I have a zarr that is the subset of the ERA5 zarr in the gcp storage, https://console.cloud.google.com/storage/browser/gcp-public-data-arco-era5/ar/1959-2022-1h-360x181_equiangular_with_poles_conservative.zarr. When running anemoi-training train & anemoi-training train --config-name=debug.yaml, I encountered the following error:

"AttributeError: "NoneType" object has no attribute 'lower'" from the anemoi/training/data/datamodule.py line 101 in _check_resolution.

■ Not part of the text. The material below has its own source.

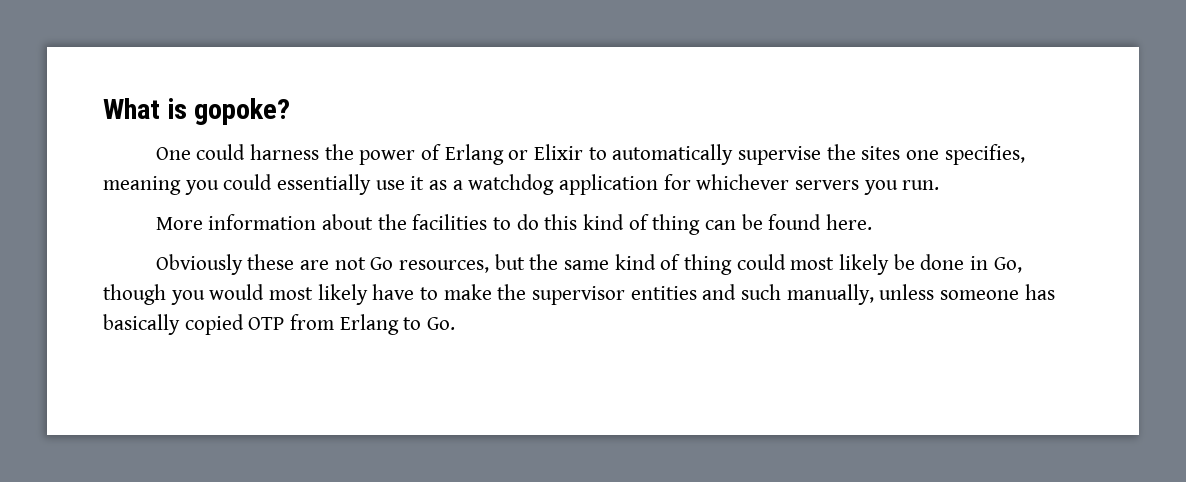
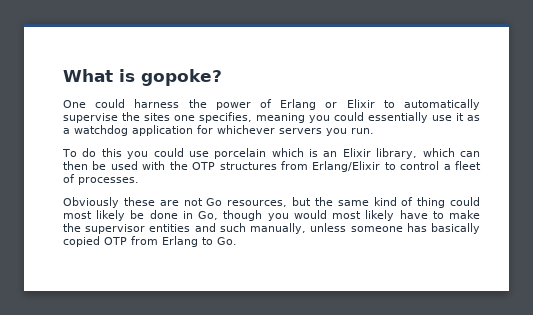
[155,214,872,235] More information about the facilities to do this kind of thing can be found here. -> [62,148,481,159] [63,161,482,172] [63,174,139,185] To do this you could use porcelain which is an Elixir library, which can then be used with the OTP structures from Erlang/Elixir to control a fleet of processes.

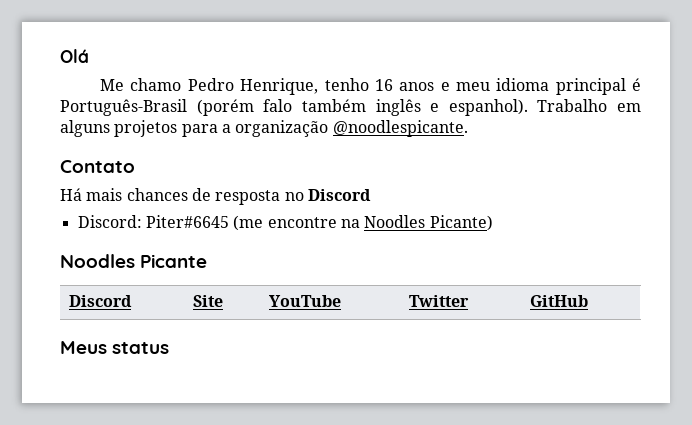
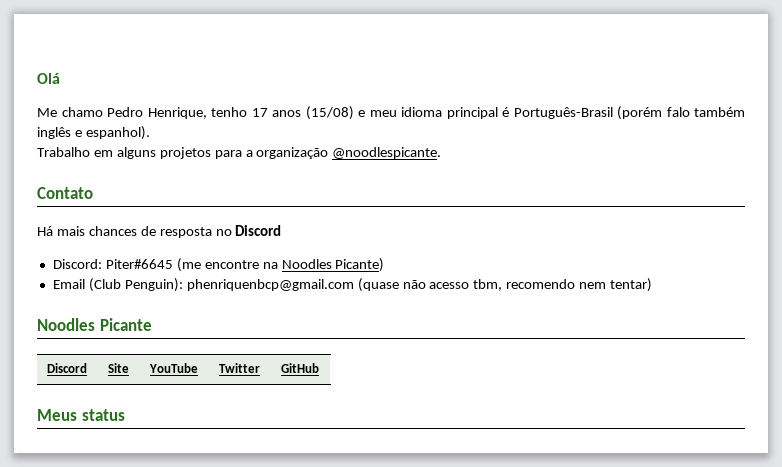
[374,79,435,91] 16 anos -> [251,106,354,120] 17 anos (15/08)
(528, 107) none -> (150, 133) //
(493, 223) none -> [52,278,653,292] // Email (Club Penguin): phenriquenbcp@gmail.com (quase não acesso tbm, recomendo nem tentar)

If the resolution must be set within the configuration file, is there a way to verify what the resolution of the https://console.cloud.google.com/storage/browser/gcp-public-data-arco-era5/ar/1959-2022-1h-360x181_equiangular_with_poles_conservative.zarr is in terms of the "o" resolution or in whatever prefix term(s) the anemoi-training module will accept as shown in the anemoi/training/config/data/zarr.yaml file so, that I can set the resolution in the configuration file for training - perhaps that will remove this error of "NoneType" that I am recieving?

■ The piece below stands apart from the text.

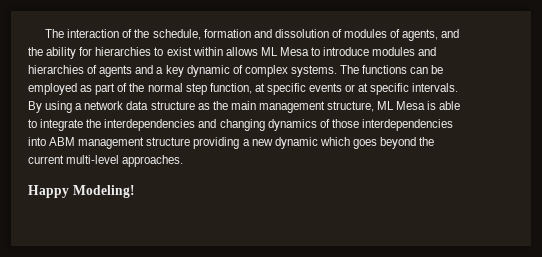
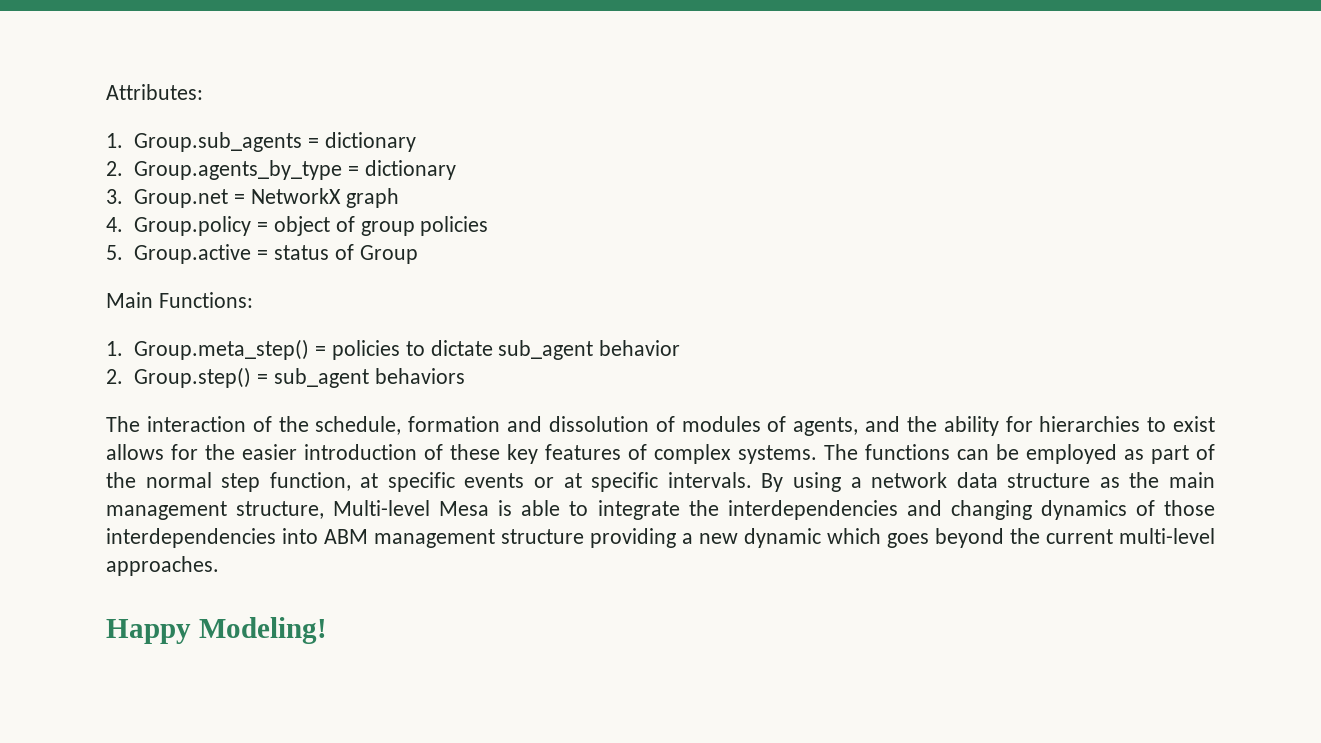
(45, 33) none -> [106,84,203,100] [106,132,417,152] [106,160,457,180] [106,188,399,208] [106,216,489,236] [106,244,418,264] [106,292,253,308] [106,339,681,360] [106,367,465,388] Attributes: // 1. Group.sub_agents = dictionary // 2. Group.agents_by_type = dictionary // 3. Group.net = NetworkX graph // 4. Group.policy = object of group policies // 5. Group.active = status of Group // Main Functions: // 1. Group.meta_step() = policies to dictate sub_agent behavior // 2. Group.step() = sub_agent behaviors //
[192,47,437,56] [28,65,230,77] within allows ML Mesa to introduce modules and hierarchies of agents and a key dynamic -> [106,444,621,464] allows for the easier introduction of these key features
[377,101,395,110] ML -> [333,500,431,516] Multi-level

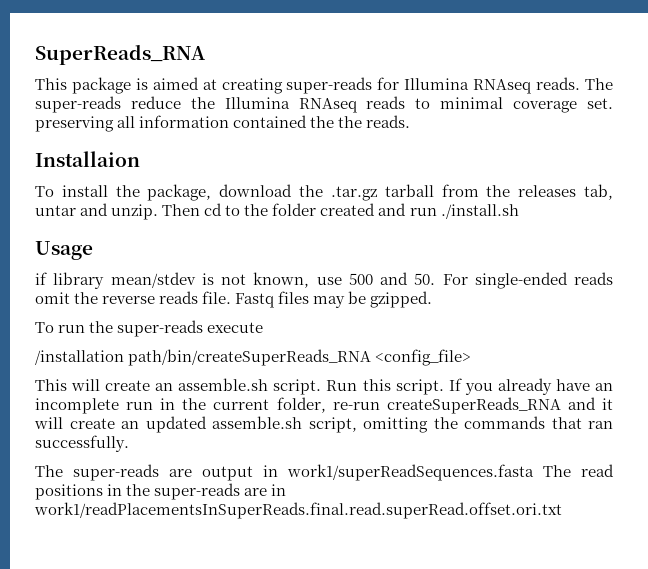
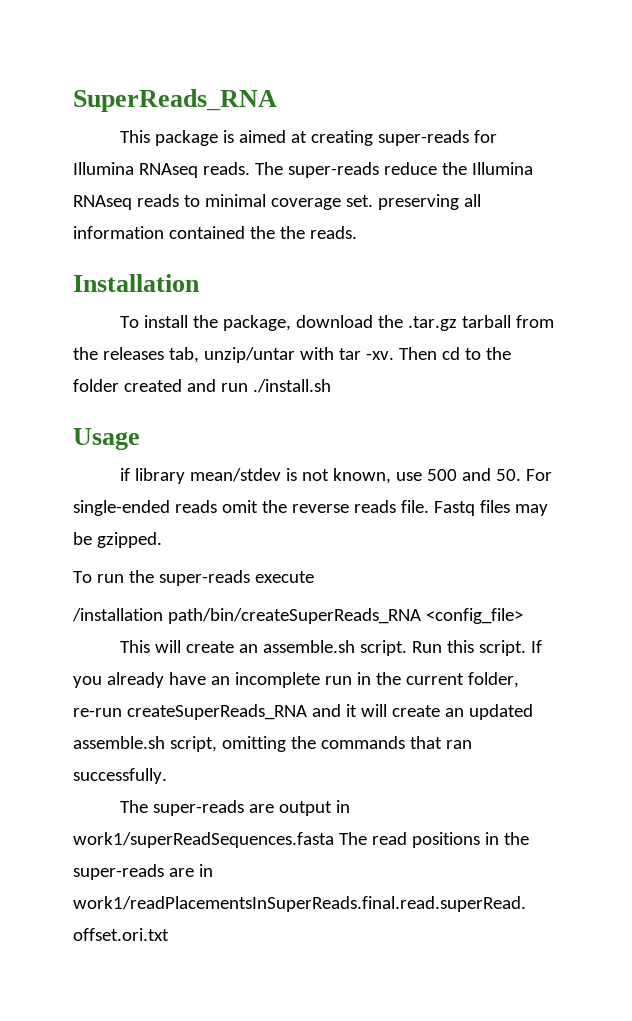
[35,151,140,167] Installaion -> [73,274,200,292] Installation
[35,203,159,220] untar and unzip. -> [203,347,394,363] unzip/untar with tar -xv.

What are the steps to reproduce the bug?

Data & Graph used: Using a anemoi-formatted ERA5 zarr subset extracted from https://console.cloud.google.com/storage/browser/gcp-public-data-arco-era5/ar/1959-2022-1h-360x181_equiangular_with_poles_conservative.zarr and preprocessed using the anemoi-datasets module & created a graph against the anemoi-formatted ERA5 zarr subset generated using the anemoi-graphs module.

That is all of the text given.